Did you make sure to update the documentation with your changes?
Did you write any new necessary tests?

Who can review?

@ArthurZucker @Cyrilvallez @vasqu

ArthurZucker

Sounds good!

ArthurZucker · 2026-04-14T08:53:24Z

+        self.is_nextn = config.is_nextn
+        if self.is_nextn:
+            self.skip_topk = False
+            self.next_skip_topk = False
+        else:
+            self.index_topk_freq = config.index_topk_freq
+            self.index_topk_pattern = config.index_topk_pattern
+            if self.index_topk_pattern is None:
+                self.skip_topk = max(layer_idx - 1, 0) % self.index_topk_freq != 0
+                self.next_skip_topk = layer_idx % self.index_topk_freq != 0
+            else:
+                self.skip_topk = self.index_topk_pattern[layer_idx] == "S"
+                if layer_idx < len(self.index_topk_pattern) - 1:
+                    self.next_skip_topk = self.index_topk_pattern[layer_idx + 1] == "S"
+                else:
+                    self.next_skip_topk = False
+


all of this should never happen here. You should jsut be doing self.is_nextn = config.is_next_n[layer_idx].
This makes it explicit which layers are skipping topK, and which are not!

Agreed! I'll refactor to use is_next_n: List[bool] in Config (similar to mlp_type ) instead of the complex derivation logic in init . Much cleaner.

ArthurZucker · 2026-04-14T08:53:35Z

+    index_topk_freq: int = 1
+    index_topk_pattern: str | None = None


see my comment!

I kept index_topk_freq and index_topk_pattern to align with the IndexCache paper terminology (Shared vs Full patterns). However, as per your first suggestion, these will only be used in the Config to construct the is_next_n list—there won't be any derivation logic in the layer init . The layer will simply read config.is_next_n[layer_idx] .

yep its much simpler, explicit and aligned with what we try to have !

ArthurZucker · 2026-04-14T08:54:02Z

+        if self.next_skip_topk is None:
+            return attn_output, attn_weights
+        else:
+            if self.next_skip_topk:
+                return attn_output, attn_weights, topk_indices
+            else:
+                return attn_output, attn_weights, None



let's always return topk maybe? let's simmplify our life

My concern is that the original implementation only returned 2 values, so forcing a 3-tuple return might break backward compatibility for existing code that expects (output, weights) . However, I agree that a consistent API is cleaner, so I'll refactor to always return 3 values and handle the compatibility aspect properly.

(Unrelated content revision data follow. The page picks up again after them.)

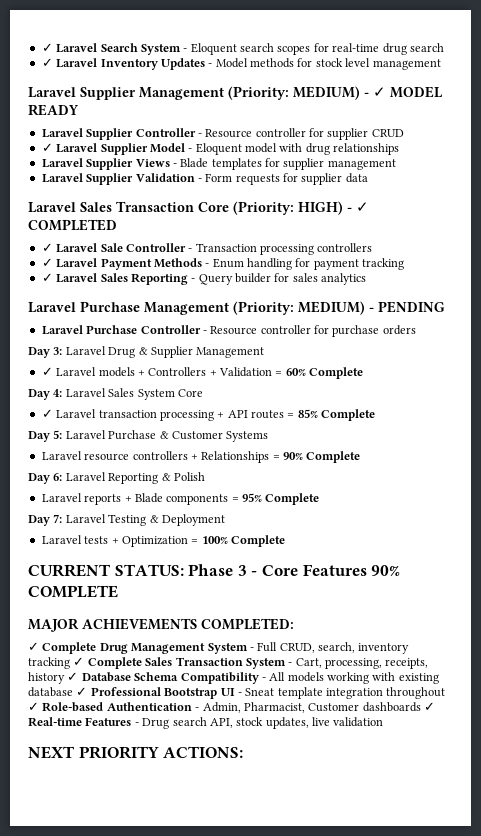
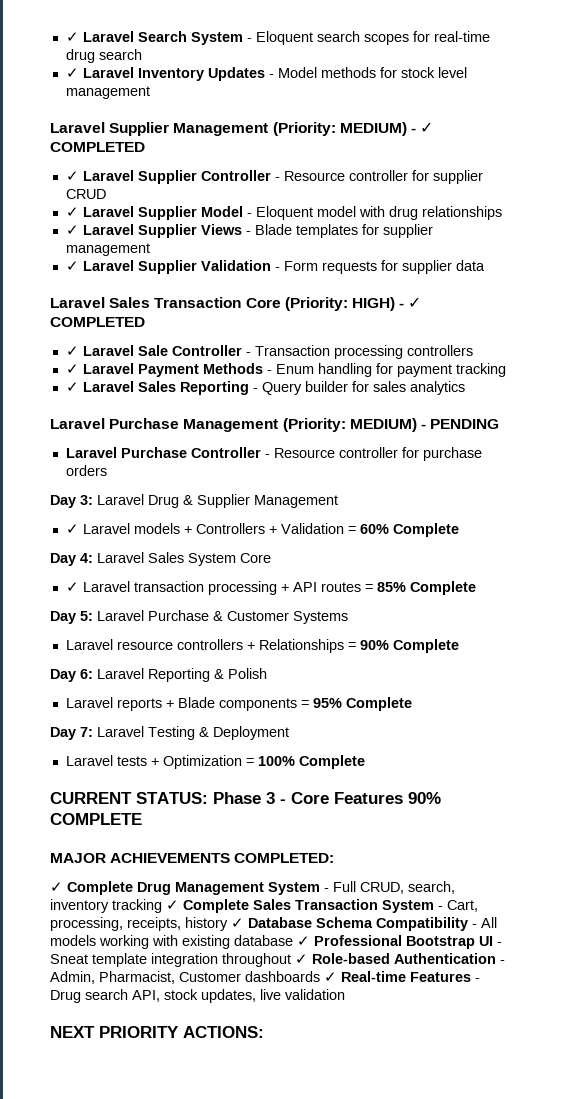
- Laravel Supplier Management (Priority: MEDIUM) - ✓ MODEL READY
- Laravel Supplier Controller - Resource controller for supplier CRUD
+ Laravel Supplier Management (Priority: MEDIUM) - ✓ COMPLETED
+ ✓ Laravel Supplier Controller - Resource controller for supplier CRUD
- Laravel Supplier Views - Blade templates for supplier management
+ ✓ Laravel Supplier Views - Blade templates for supplier management
- Laravel Supplier Validation - Form requests for supplier data
+ ✓ Laravel Supplier Validation - Form requests for supplier data

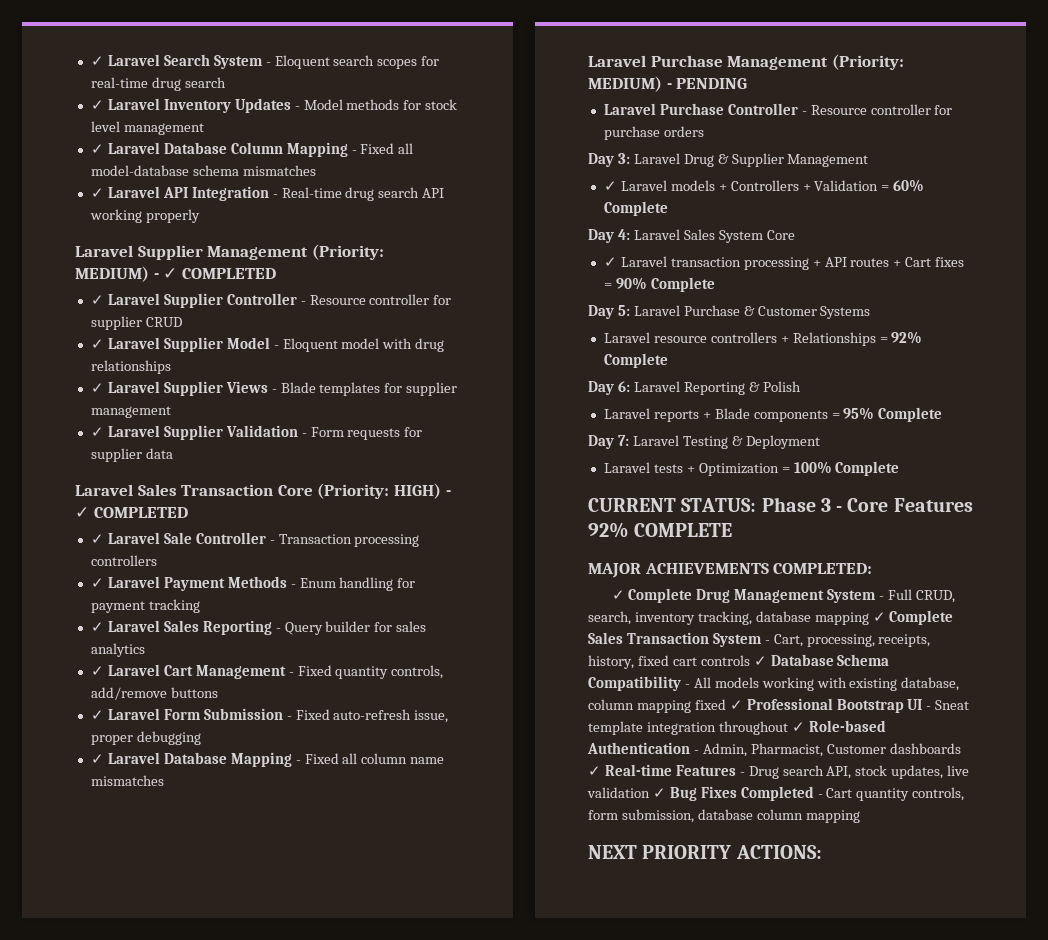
+ ✓ Laravel Database Column Mapping - Fixed all model-database schema mismatches
+ ✓ Laravel API Integration - Real-time drug search API working properly
+ ✓ Laravel Cart Management - Fixed quantity controls, add/remove buttons
+ ✓ Laravel Form Submission - Fixed auto-refresh issue, proper debugging
+ ✓ Laravel Database Mapping - Fixed all column name mismatches
- ✓ Laravel transaction processing + API routes = 85% Complete
+ ✓ Laravel transaction processing + API routes + Cart fixes = 90% Complete
- Laravel resource controllers + Relationships = 90% Complete
+ Laravel resource controllers + Relationships = 92% Complete
- CURRENT STATUS: Phase 3 - Core Features 90% COMPLETE
+ CURRENT STATUS: Phase 3 - Core Features 92% COMPLETE
- ✓ Complete Drug Management System - Full CRUD, search, inventory tracking ✓ Complete Sales Transaction System - Cart, processing, receipts, history ✓ Database Schema Compatibility - All models working with existing database ✓ Professional Bootstrap UI - Sneat template integration throughout ✓ Role-based Authentication - Admin, Pharmacist, Customer dashboards ✓ Real-time Features - Drug search API, stock updates, live validation
+ ✓ Complete Drug Management System - Full CRUD, search, inventory tracking, database mapping ✓ Complete Sales Transaction System - Cart, processing, receipts, history, fixed cart controls ✓ Database Schema Compatibility - All models working with existing database, column mapping fixed ✓ Professional Bootstrap UI - Sneat template integration throughout ✓ Role-based Authentication - Admin, Pharmacist, Customer dashboards ✓ Real-time Features - Drug search API, stock updates, live validation ✓ Bug Fixes Completed - Cart quantity controls, form submission, database column mapping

HuggingFaceDocBuilderDev · 2026-04-14T13:10:05Z

The docs for this PR live here. All of your documentation changes will be reflected on that endpoint. The docs are available until 30 days after the last update.

ArthurZucker

cool that looks simpler!

ArthurZucker · 2026-04-14T13:39:35Z

+                self.index_topk_pattern = "F" * self.num_hidden_layers
+            else:
+                self.index_topk_pattern = "".join(
+                    "F" if (i == 0 or (i - 1) % self.index_topk_freq == 0) else "S"


IDK what F stands for! + typing should reflex pattern should be tuple no? you can default it to `("skip", "meaningful name", ...)

"F" stands for Full (layers that run the indexer independently to compute top-k indices) and "S" stands for Shared (layers that reuse cached indices from the nearest preceding Full layer). We keep this as a string pattern (e.g., "FFSF...") rather than a tuple to maintain consistency with the IndexCache paper (GLM-5) and the existing implementations in SGLang and vLLM.

IDK what F stands for! + typing should reflex pattern should be tuple no? you can default it to `("skip", "meaningful name", ...)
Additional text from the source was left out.